> Task brief: Scan the entries for the word "text", and copy every line where it appears.

[Web interface edit records]

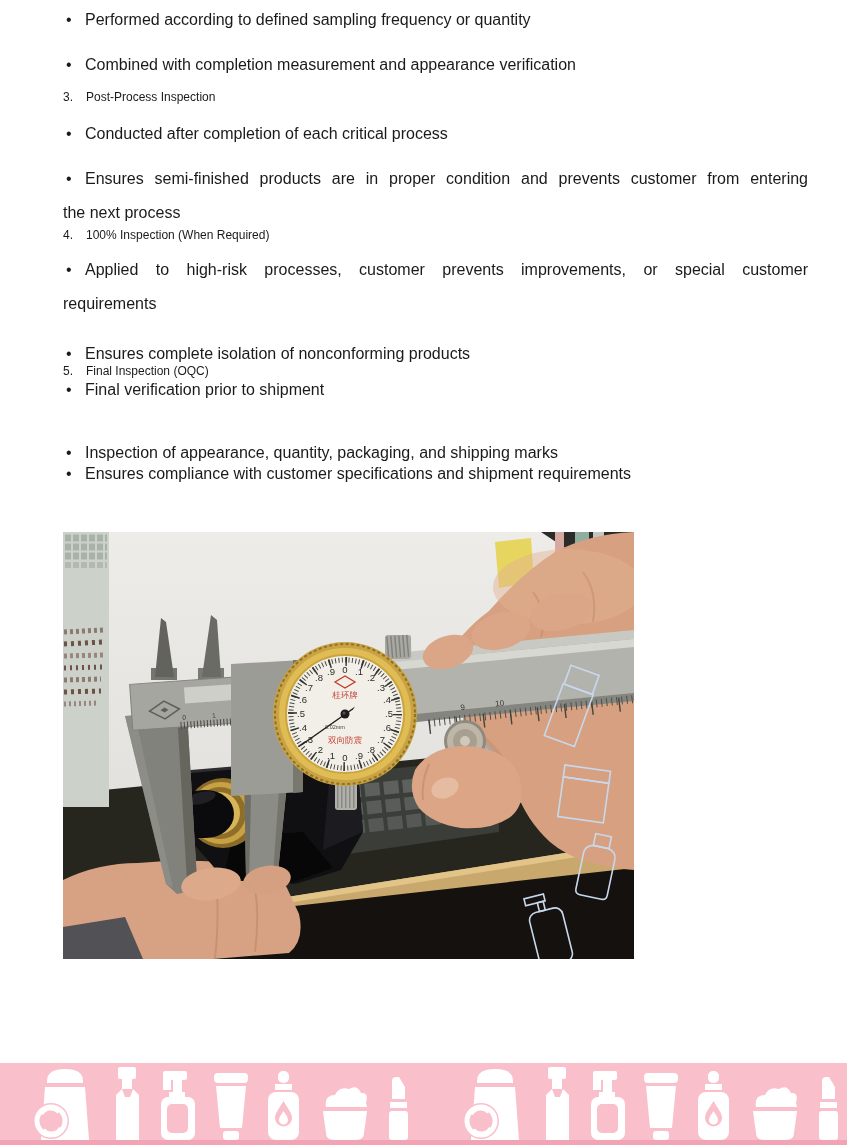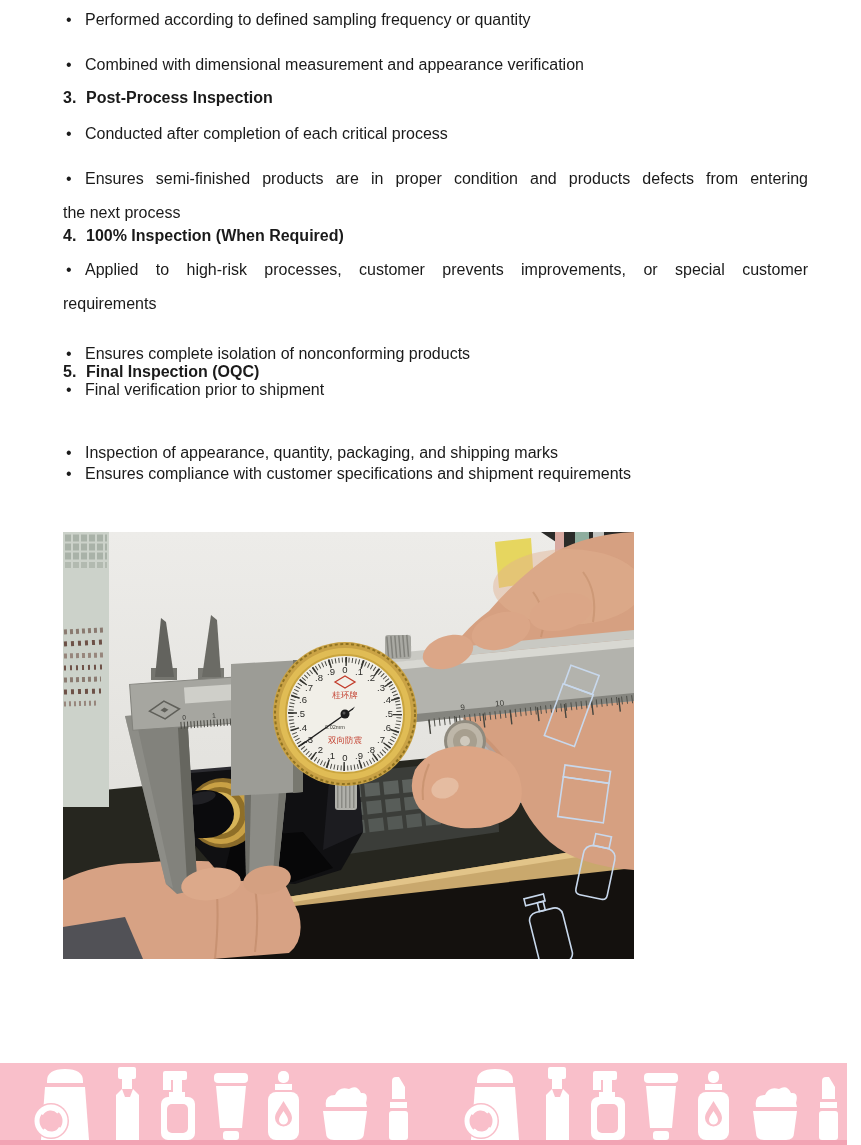--- a/index.html
+++ b/index.html
@@ -1,38 +1,38 @@
 <!DOCTYPE html>
 <html><head>
 <meta charset="utf-8">
 <style>
   html,body{margin:0;padding:0;background:#fff;}
   .page{position:relative;width:847px;height:1145px;background:#ffffff;
         font-family:"Liberation Sans",sans-serif;color:#1a1a1a;overflow:hidden;}
   .line{position:absolute;left:63px;width:745px;font-size:16px;line-height:19px;white-space:nowrap;}
   .line.j{white-space:normal;text-align:justify;text-align-last:justify;}
   .blt{display:inline-block;width:19px;padding-left:3px;}
-  .hd{font-weight:bold;font-size:16px;}
+  .hd{font-weight:normal;font-size:12px;}
   .hnum{display:inline-block;min-width:23px;}
   .photo{position:absolute;left:63px;top:532px;width:571px;height:427px;}
   .photo svg{display:block;}
   .footer{position:absolute;left:0;top:1063px;width:861px;height:82px;background:#f9bfca;}
   .fstrip{position:absolute;bottom:0;left:0;width:100%;height:5px;background:#f2a4b4;}
   svg text{font-family:"Liberation Sans",sans-serif;}
 </style>
 </head>
 <body>
 
 <div class="page">
 
   <div class="line" style="top:10px"><span class="blt">•</span><span>Performed according to defined sampling frequency or quantity</span></div>
-  <div class="line" style="top:55px"><span class="blt">•</span><span>Combined with dimensional measurement and appearance verification</span></div>
+  <div class="line" style="top:55px"><span class="blt">•</span><span>Combined with completion measurement and appearance verification</span></div>
   <div class="line hd" style="top:88px"><span class="hnum">3.</span><span>Post-Process Inspection</span></div>
   <div class="line" style="top:124px"><span class="blt">•</span><span>Conducted after completion of each critical process</span></div>
-  <div class="line j" style="top:169px"><span class="blt">•</span><span>Ensures semi-finished products are in proper condition and products defects from entering</span></div>
+  <div class="line j" style="top:169px"><span class="blt">•</span><span>Ensures semi-finished products are in proper condition and prevents customer from entering</span></div>
   <div class="line" style="top:203px"><span>the next process</span></div>
   <div class="line hd" style="top:226px"><span class="hnum">4.</span><span>100% Inspection (When Required)</span></div>
   <div class="line j" style="top:260px"><span class="blt">•</span><span>Applied to high-risk processes, customer prevents improvements, or special customer</span></div>
   <div class="line" style="top:294px"><span>requirements</span></div>
   <div class="line" style="top:344px"><span class="blt">•</span><span>Ensures complete isolation of nonconforming products</span></div>
   <div class="line hd" style="top:362px"><span class="hnum">5.</span><span>Final Inspection (OQC)</span></div>
   <div class="line" style="top:380px"><span class="blt">•</span><span>Final verification prior to shipment</span></div>
   <div class="line" style="top:443px"><span class="blt">•</span><span>Inspection of appearance, quantity, packaging, and shipping marks</span></div>
   <div class="line" style="top:464px"><span class="blt">•</span><span>Ensures compliance with customer specifications and shipment requirements</span></div>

> Reply to the task:
   .line.j{white-space:normal;text-align:justify;text-align-last:justify;}
   svg text{font-family:"Liberation Sans",sans-serif;}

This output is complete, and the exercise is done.